I have a simple (custom) CMS accepting markdown and displaying it in in a web page. Works fine in php5.6 (using the ondrej/php5 ppa on ubuntu 15.10). Mysql collation set to utf8 everywhere.

Upgrade the server to php7.0 (ondrej/php) and it displays garbage characters. I tried migrating the relevant mysql tables and fields to utf8mb4 / utf8mb4_unicode_ci with no luck.
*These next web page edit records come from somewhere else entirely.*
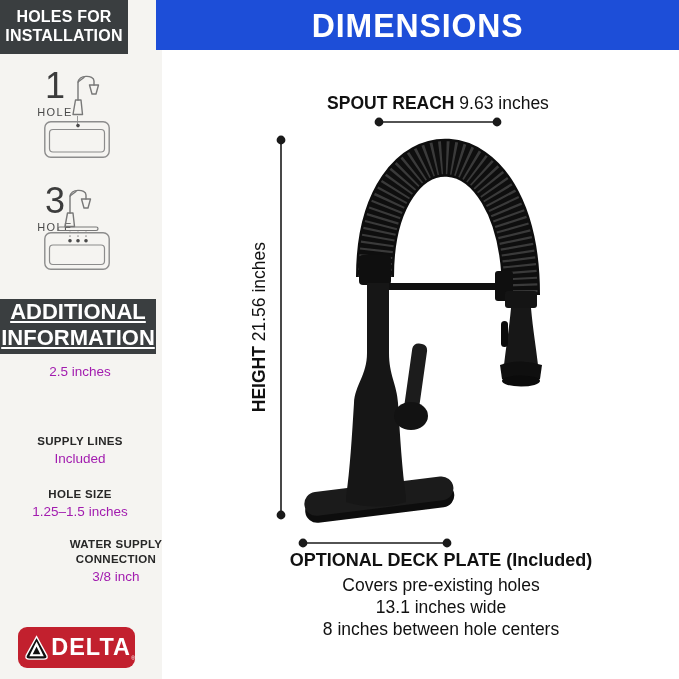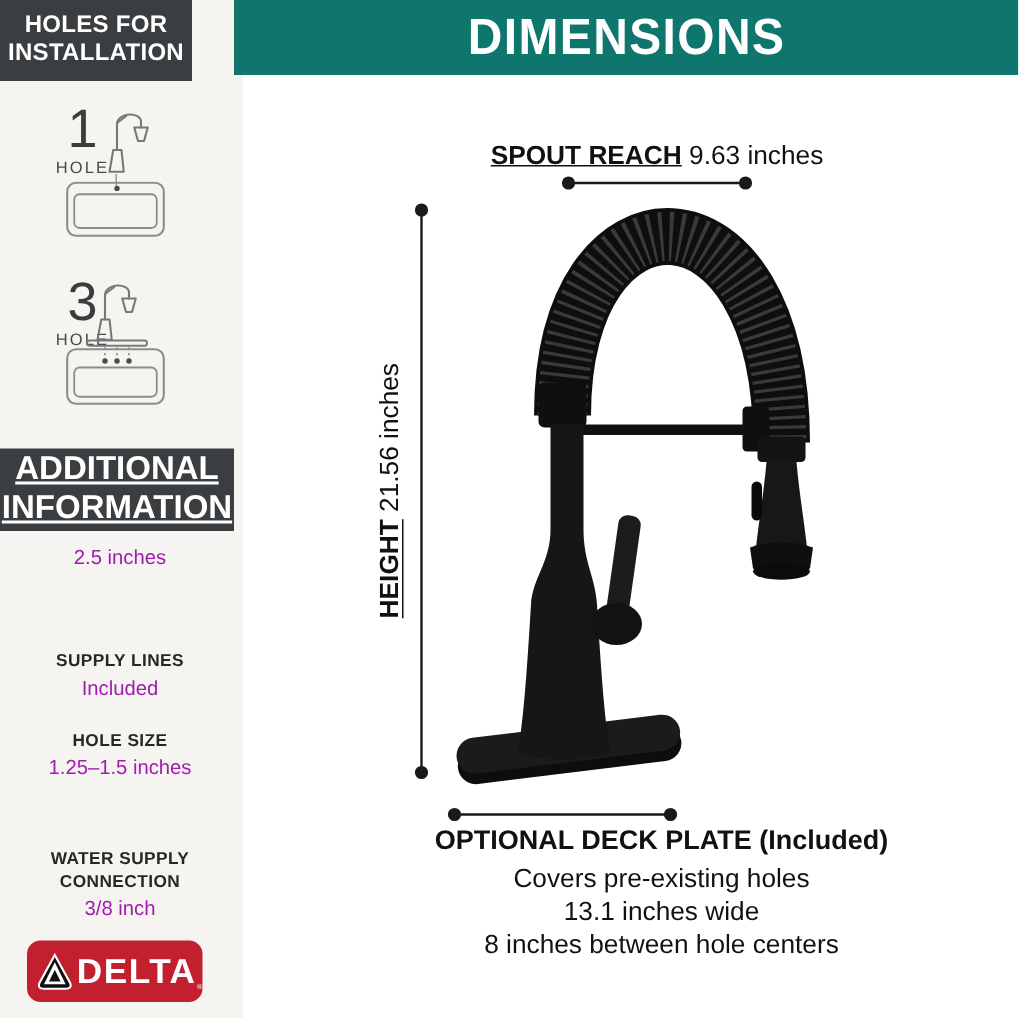--- a/index.html
+++ b/index.html
@@ -8,21 +8,21 @@
     font-family:"Liberation Sans", sans-serif; overflow:hidden; color:#1e1e1e;
   }
   
   .sidebar-bg { position:absolute; left:0; top:0; width:162px; height:679px; background:#f5f4f1; }
   .sidebar-header {
     position:absolute; left:0; top:0; width:128px; height:54px; background:#3a3e40;
     color:#fff; font-weight:bold; font-size:16px; line-height:1.18; letter-spacing:.2px;
     display:flex; align-items:center; justify-content:center; text-align:center; white-space:pre-line;
   }
   .main-header {
-    position:absolute; left:156px; top:0; width:523px; height:50px; background:#0f766e;
+    position:absolute; left:156px; top:0; width:523px; height:50px; background:#1d4ed8;
     color:#fff; display:flex; align-items:center; justify-content:center;
   }
   .main-header span { font-weight:bold; font-size:34px; letter-spacing:1px; transform:scaleX(.94); }
 
   .hole-num { position:absolute; width:38px; text-align:center; color:#3c3c3c; }
   .hole-num .num { display:block; font-size:36px; font-weight:300; line-height:1; }
   .hole-num .lbl { display:block; font-size:11px; letter-spacing:1.4px; margin-top:2px; color:#4a4a4a; }
   .icon-abs { position:absolute; }
   .drop-line { position:absolute; width:1px; background:#9a9a9a; }
 
@@ -37,21 +37,21 @@
 
   .delta-logo {
     position:absolute; left:18px; top:627px; width:117px; height:41px; background:#c2202e;
     border-radius:9px; display:flex; align-items:center; padding-left:6px; box-sizing:border-box;
   }
   .delta-logo .word { color:#fff; font-weight:bold; font-size:23px; letter-spacing:1px; margin-left:3px; transform:scaleX(1.02); }
   .delta-logo .tm { color:#fff; font-size:5px; align-self:flex-end; margin:0 0 7px 1px; }
 
   
   .spout-label { position:absolute; left:288px; top:93px; width:300px; text-align:center; font-size:17.5px; color:#111; white-space:nowrap; }
-  .bold { font-weight:bold;text-decoration:underline; }
+  .bold { font-weight:bold; }
   .height-label { position:absolute; left:248px; top:140px; width:22px; height:375px; display:flex; align-items:center; justify-content:center; }
   .height-label span.rot { writing-mode:vertical-rl; transform:rotate(180deg); font-size:17.5px; color:#111; white-space:nowrap; }
   .deck-label { position:absolute; left:258px; top:550px; width:366px; text-align:center; color:#111; }
   .deck-label .title { font-weight:bold; font-size:18px; margin-bottom:3px; }
   .deck-label .line { font-size:17.5px; line-height:22px; }
 
   svg { display:block; }
 </style>
 </head>
 <body>
@@ -123,21 +123,21 @@
     <div class="value">2.5 inches</div>
   </div>
   <div class="spec" style="top:434px;">
     <div class="label">SUPPLY LINES</div>
     <div class="value">Included</div>
   </div>
   <div class="spec" style="top:487px;">
     <div class="label">HOLE SIZE</div>
     <div class="value">1.25–1.5 inches</div>
   </div>
-  <div class="spec" style="top:566px;">
+  <div class="spec" style="top:537px;margin-left:36px;">
     <div class="label">WATER SUPPLY
 CONNECTION</div>
     <div class="value">3/8 inch</div>
   </div>
 
   <div class="delta-logo">
     <svg width="30" height="30" viewBox="0 0 33 33">
       <path d="M16.5 1.5 L30.2 26.5 Q31.6 31.2 26.2 31.2 L6.8 31.2 Q1.4 31.2 2.8 26.5 Z" fill="#101010" stroke="#ffffff" stroke-width="1.8"></path>
       <path d="M16.5 8 L26 27.2 H7 Z" fill="#ffffff"></path>
       <path d="M16.5 14.5 L21.6 24.8 H11.4 Z" fill="#101010"></path>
Downgrade to php5.6 and it all works fine.
I have a hunch it is some strange php setting I don't know about? php.ini default_collation=UTF-8. Couldn't find anything else that worked. phpMyAdmin shows garbage no matter what version of php or server settings, so it is not much help.
What could i try next?

Source text (copied from php5.6 rendered page)

아동 보호 정책에 대한 규정
This Code is part of the

Rendered output (from php7 and phpMyAdmin)

ì•„ë™ ë³´í˜¸ ì •ì±…ì— ëŒ€í•œ ê·œì •
This Code is part of the


Use this to change a table to utf8mb4:

ALTER TABLE tbl CONVERT TO CHARACTER SET utf8mb4 COLLATION utf8mb4_unicode_520_ci;

However, if the table was already messed up, then this won't fix it. Do the following to verify:

SELECT col, HEX(col) FROM tbl WHERE ...

For example, 아동 보호 정책에 대한 규정 will show a hex of EC9584 EB8F99 EBB3B4 ED98B8 ECA095 ECB185 EC9790 EB8C80 ED959C EAB79C ECA095. (Please ignore the spaces.)

For Korean text, you should see (mostly) groups of 3 hex bytes of the form Ewxxyy, where w is A or B or C or D, as shown in the example above. Hex 20 (only 1 byte) represents a space.

ì•„ë™ ë³´í˜¸ ì •ì±…ì— ëŒ€í•œ ê·œì • is the Mojibake for it. This implies that somewhere latin1 was erroneously involved, probably when you INSERTed the text. In that case, you will see something like C3AC E280A2 E2809E C3AB C28F E284A2 C3AB C2B3 C2B4 C3AD CB9C C2B8 ... -- mostly 2-byte Cwxx hex.

If you see that, an UPDATE of something like this will repair the data: CONVERT(BINARY(CONVERT(CONVERT(col USING utf8mb4) USING latin1)) USING utf8mb4) (Edit: removed call to UNHEX.)